Content-Type

The HTTP Content-Type representation header is used to indicate the original media type of a resource before any content encoding is applied.

In responses, the Content-Type header informs the client about the media type of the returned data. In requests such as POST or PUT, the client uses the Content-Type header to specify the type of content being sent to the server. If a server implementation or configuration is strict about content type handling, a 415 client error response may be returned.

The Content-Type header differs from Content-Encoding in that Content-Encoding helps the recipient understand how to decode data to its original form.

Note: This value may be ignored if browsers perform MIME sniffing (or content sniffing) on responses. To prevent browsers from using MIME sniffing, set the X-Content-Type-Options header value to nosniff. See MIME type verification for more details.

Header type Representation header
Forbidden header name No
CORS-safelisted response header Yes
CORS-safelisted request header Yes*

* Values can't contain a CORS-unsafe request header byte: "():<>?@[\]{},, Delete 0x7F, and control characters 0x00 to 0x19 except for Tab 0x09. It also needs to have a media type of its parsed value (ignoring parameters) of either application/x-www-form-urlencoded, multipart/form-data, or text/plain.

Syntax

Content-Type: <media-type>

For example:

http
Content-Type: text/html; charset=utf-8
Content-Type: multipart/form-data; boundary=ExampleBoundaryString

Directives

<media-type>

The media type of the resource or data. May contain the following parameters:

  • charset: Indicates the character encoding standard used. The value is case insensitive but lowercase is preferred.
  • boundary: For multipart entities, the boundary parameter is required. It is used to demarcate the boundaries of the multiple parts of the message.
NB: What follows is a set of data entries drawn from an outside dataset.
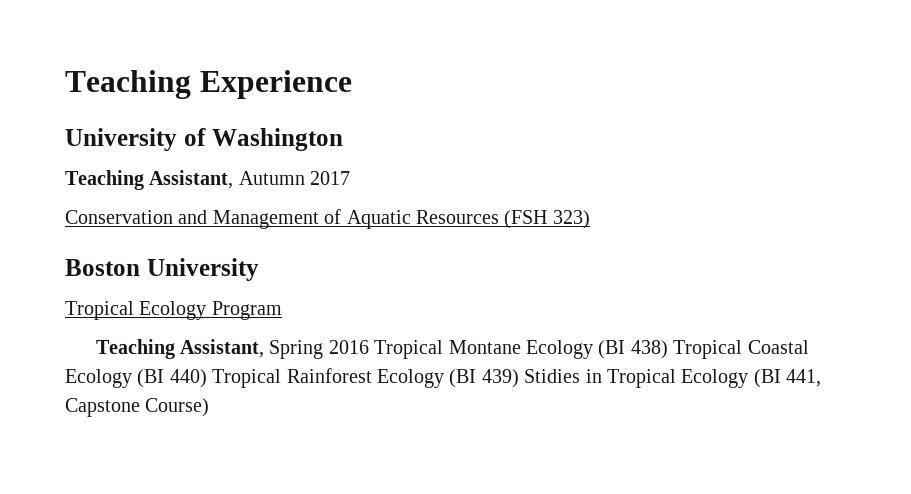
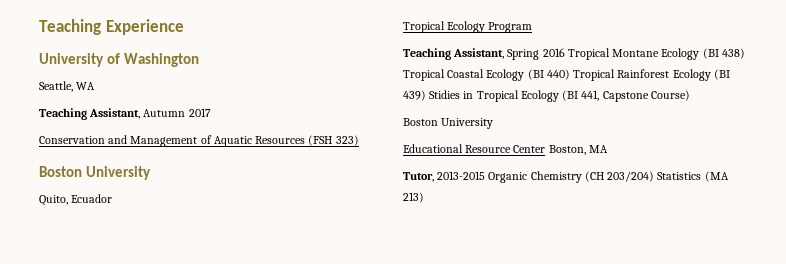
(343, 139) none -> [39,81,96,92] // Seattle, WA
(259, 269) none -> [39,194,113,206] // Quito, Ecuador
(210, 407) none -> [403,118,494,129] [403,144,608,155] [403,171,729,183] [403,192,424,203] // Boston University // Educational Resource Center Boston, MA // Tutor, 2013-2015 Organic Chemistry (CH 203/204) Statistics (MA 213)

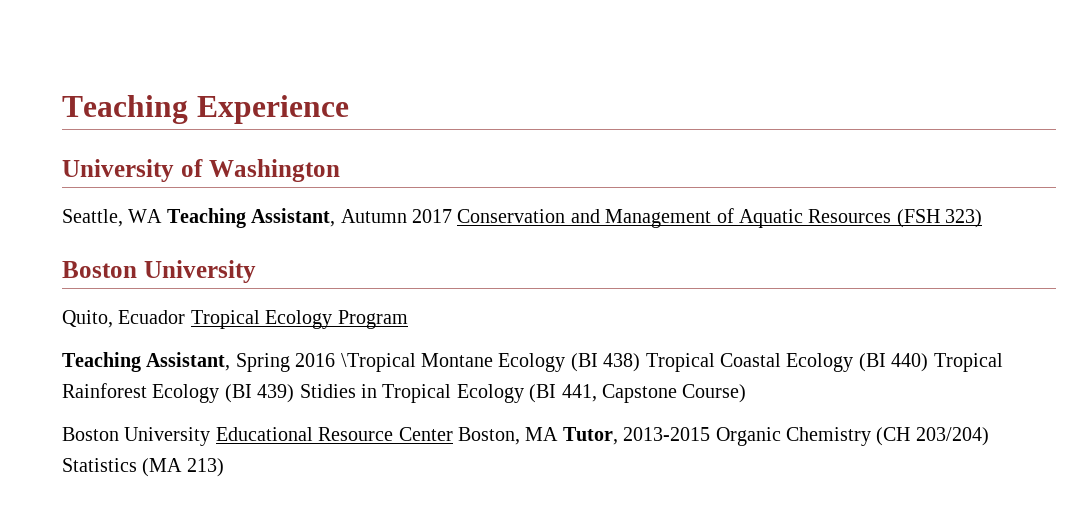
(96, 86) // -> (163, 216) none
(211, 112) // -> (452, 216) none
(113, 198) // -> (186, 317) none
[567,48,610,60] Tropical -> [340,353,416,372] \Tropical
(494, 123) // -> (211, 436) none
(608, 149) // -> (559, 434) none

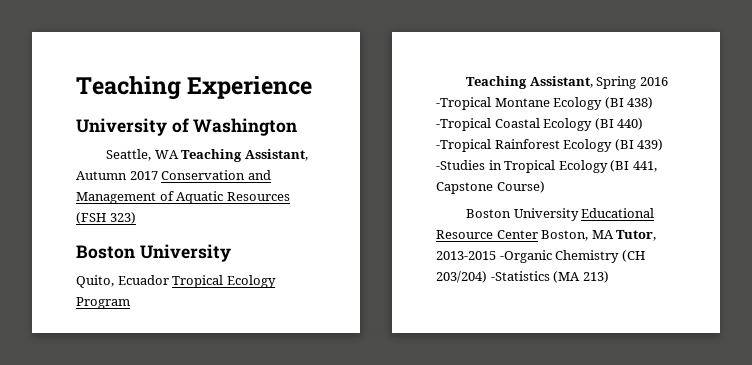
[340,353,416,372] \Tropical -> [436,97,491,110] -Tropical
[645,353,715,372] Tropical -> [436,118,491,131] -Tropical
[933,353,1003,372] Tropical -> [436,139,491,152] -Tropical
[299,384,356,398] Stidies -> [436,160,485,170] -Studies
[715,427,781,446] Organic -> [499,250,552,263] -Organic
[62,458,137,472] Statistics -> [490,271,550,281] -Statistics

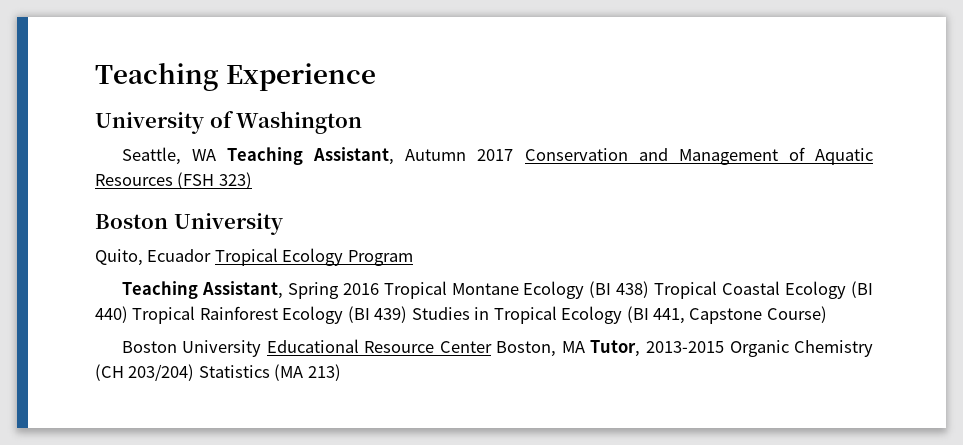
[436,97,491,110] -Tropical -> [383,281,447,299] Tropical
[436,118,491,131] -Tropical -> [654,281,718,299] Tropical
[436,139,491,152] -Tropical -> [132,306,196,324] Tropical
[436,160,485,170] -Studies -> [411,307,470,320] Studies
[499,250,552,263] -Organic -> [729,340,789,357] Organic
[490,271,550,281] -Statistics -> [198,365,270,378] Statistics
The value consists of 1 to 70 characters (not ending with white space) known to be robust in the context of different systems (e.g., email gateways). Often, the header boundary is prepended by two dashes in the request body, and the final boundary has two dashes appended at the end.

Examples

Serving assets with correct content type

In the following two example responses, JavaScript and CSS assets are served using text/javascript for JavaScript and text/css for CSS. The correct content type for these resources helps the browser handle them more securely and with better performance. See Properly configuring server MIME types for more information.

http
HTTP/1.1 200
content-encoding: br
content-type: text/javascript; charset=utf-8
vary: Accept-Encoding
date: Fri, 21 Jun 2024 14:02:25 GMT
content-length: 2978

const videoPlayer=document.getElementById...
http
HTTP/3 200
server: nginx
date: Wed, 24 Jul 2024 16:53:02 GMT
content-type: text/css
vary: Accept-Encoding
content-encoding: br

.super-container{clear:both;max-width:100%}...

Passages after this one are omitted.